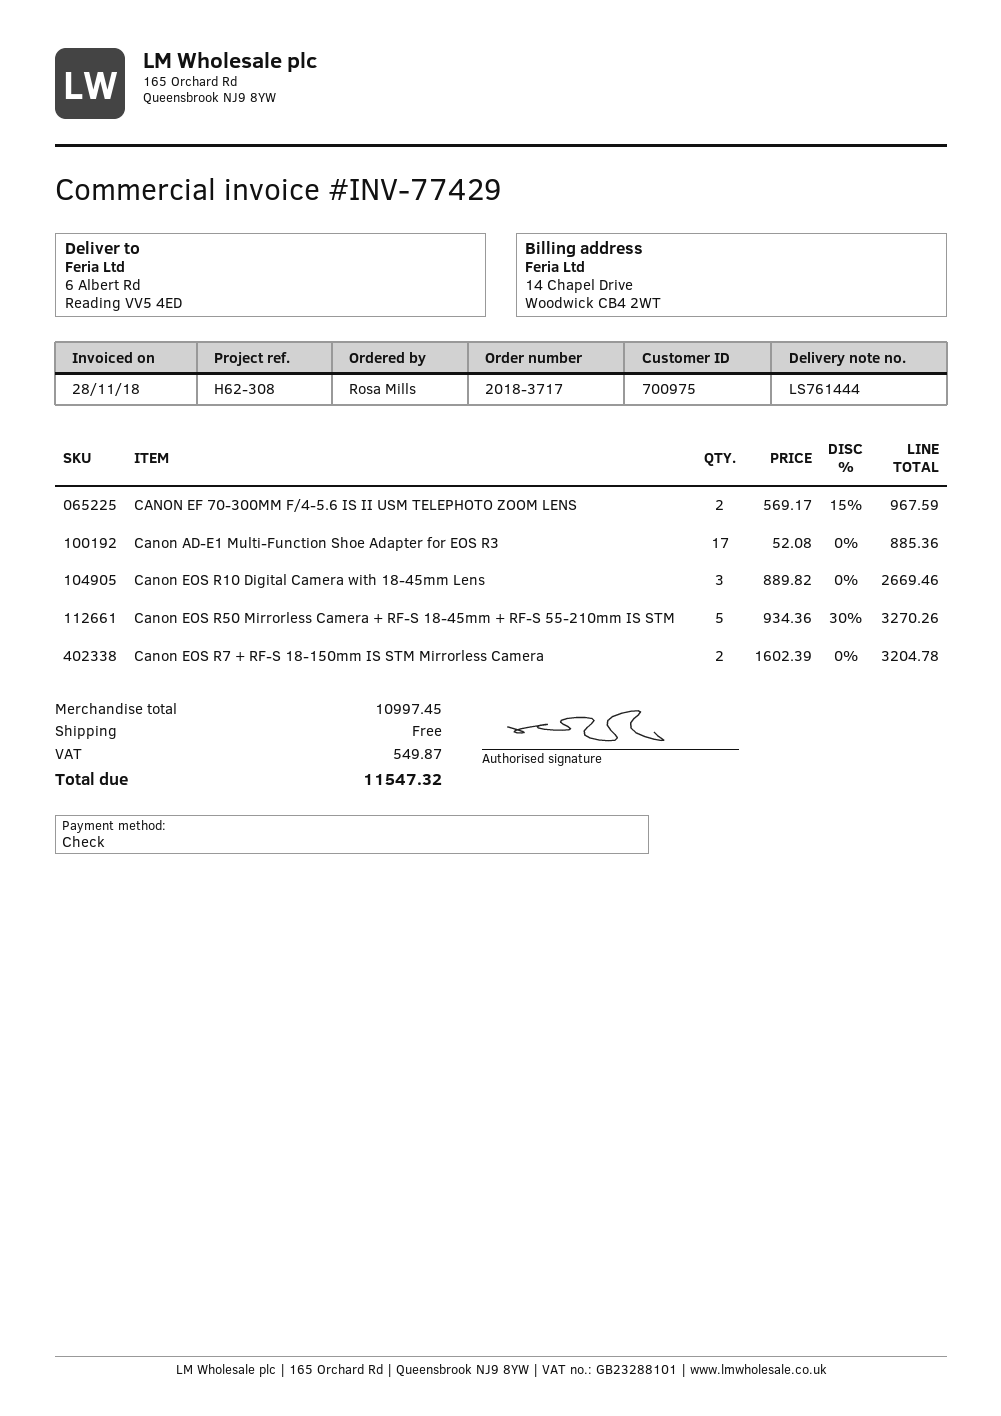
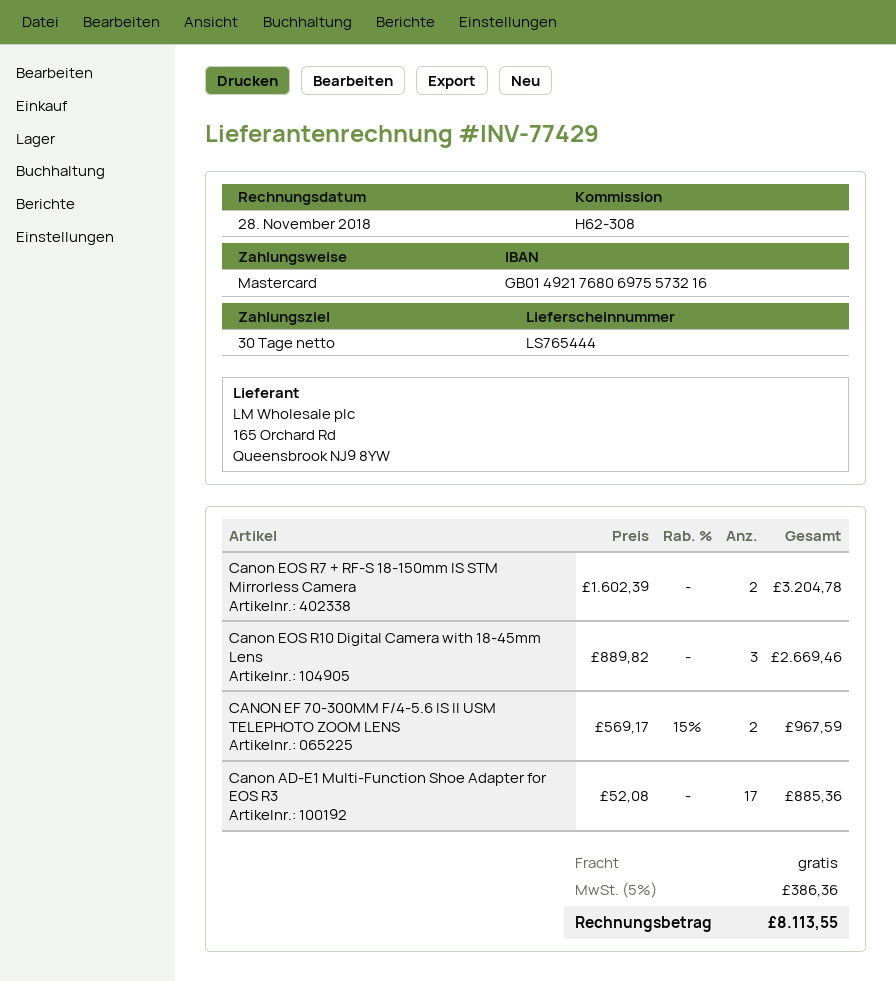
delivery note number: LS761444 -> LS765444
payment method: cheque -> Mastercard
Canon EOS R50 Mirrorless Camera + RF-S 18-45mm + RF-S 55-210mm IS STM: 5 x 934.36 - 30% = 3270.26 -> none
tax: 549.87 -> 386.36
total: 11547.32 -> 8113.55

########################################

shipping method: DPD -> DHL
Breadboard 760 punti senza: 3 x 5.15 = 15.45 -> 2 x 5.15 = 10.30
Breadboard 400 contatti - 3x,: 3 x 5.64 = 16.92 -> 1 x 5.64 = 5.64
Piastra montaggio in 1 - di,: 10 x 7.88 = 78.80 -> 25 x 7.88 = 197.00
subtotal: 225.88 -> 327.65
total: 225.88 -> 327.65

########################################

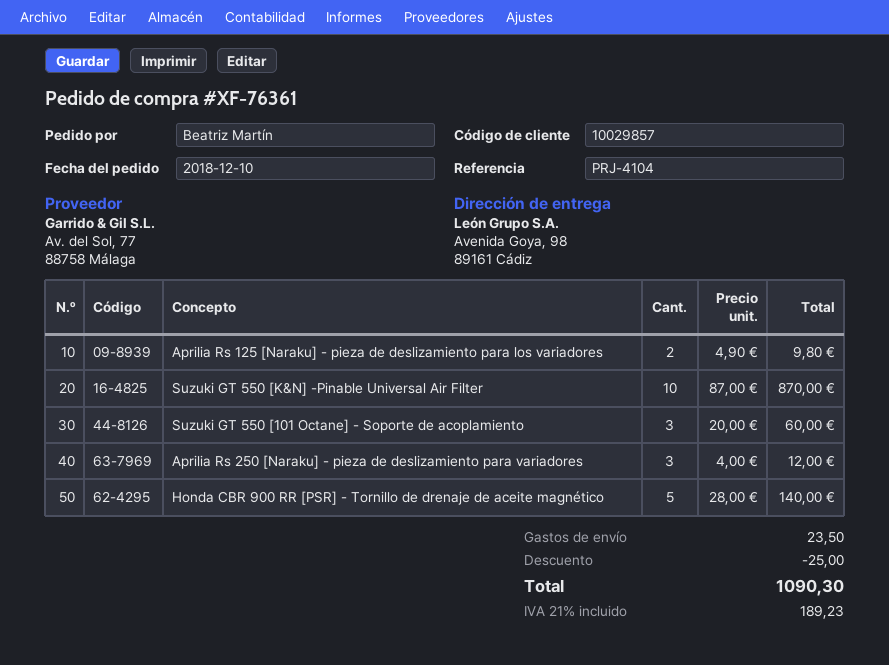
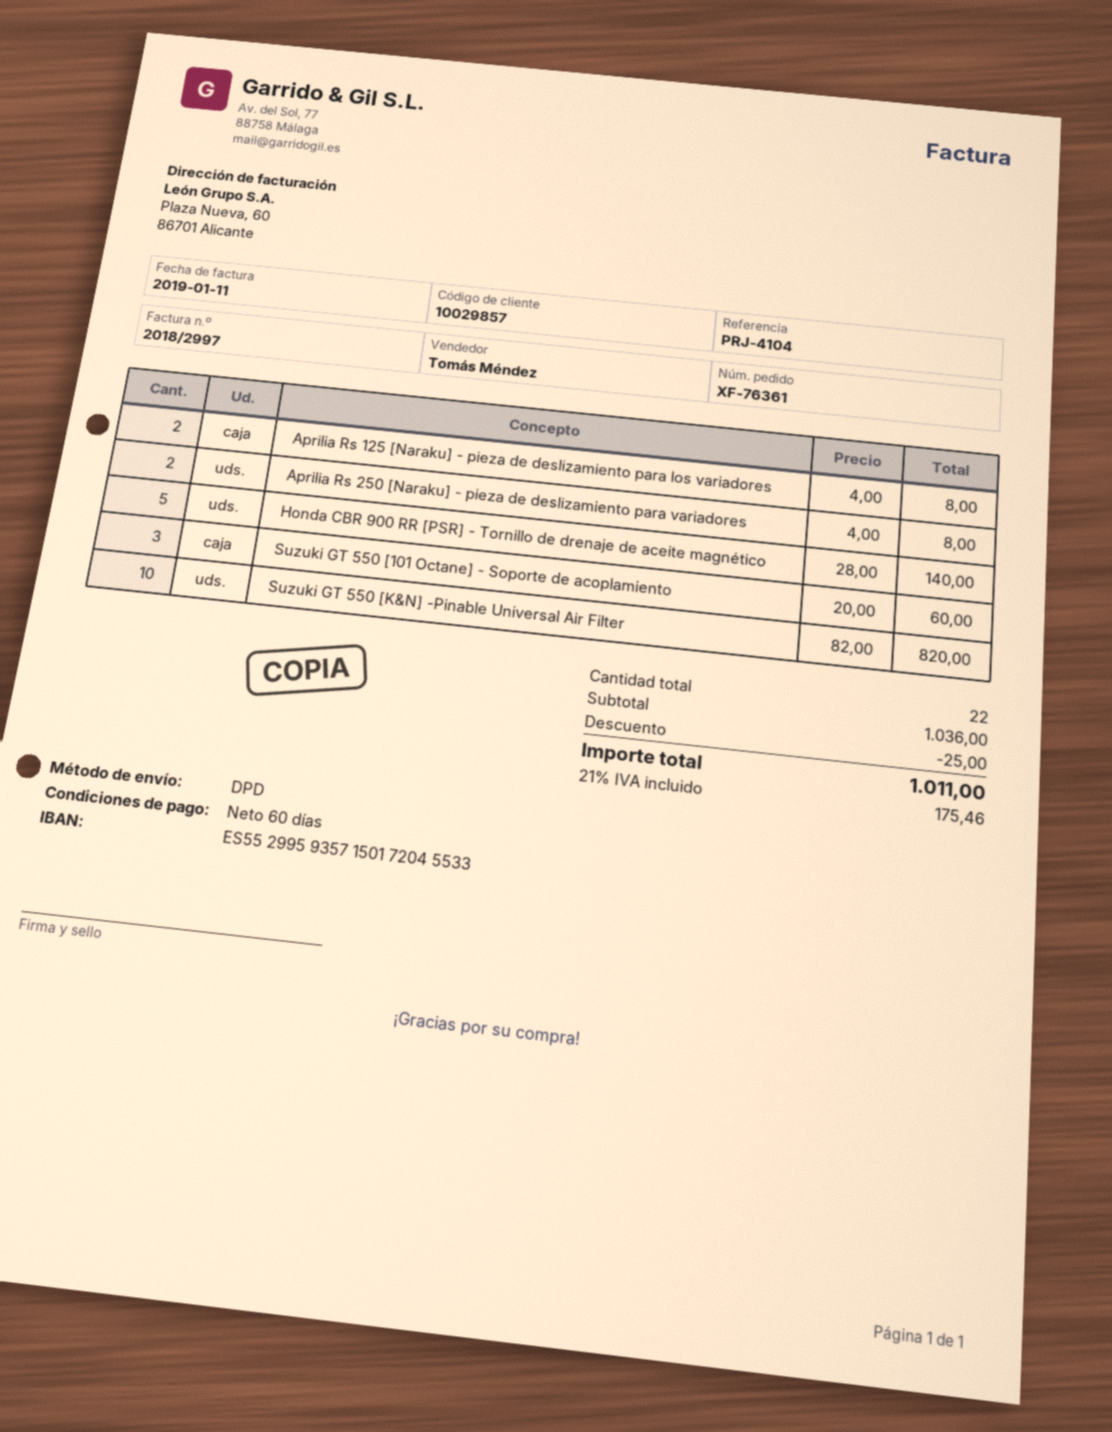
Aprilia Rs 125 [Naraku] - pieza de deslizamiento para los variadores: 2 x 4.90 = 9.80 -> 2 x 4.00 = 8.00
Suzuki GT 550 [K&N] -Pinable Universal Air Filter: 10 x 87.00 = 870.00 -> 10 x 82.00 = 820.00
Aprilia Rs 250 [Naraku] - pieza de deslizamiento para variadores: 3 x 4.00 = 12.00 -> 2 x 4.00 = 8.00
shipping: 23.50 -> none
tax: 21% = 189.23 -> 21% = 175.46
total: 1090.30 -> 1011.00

########################################

TASK ITEM → Return, word for word, the lines of the data above from the line with "delivery note number: LS761444 -> LS765444" through the line with "total: 11547.32 -> 8113.55", inclusive.

SOLUTION TO THE EXERCISE →
delivery note number: LS761444 -> LS765444
payment method: cheque -> Mastercard
Canon EOS R50 Mirrorless Camera + RF-S 18-45mm + RF-S 55-210mm IS STM: 5 x 934.36 - 30% = 3270.26 -> none
tax: 549.87 -> 386.36
total: 11547.32 -> 8113.55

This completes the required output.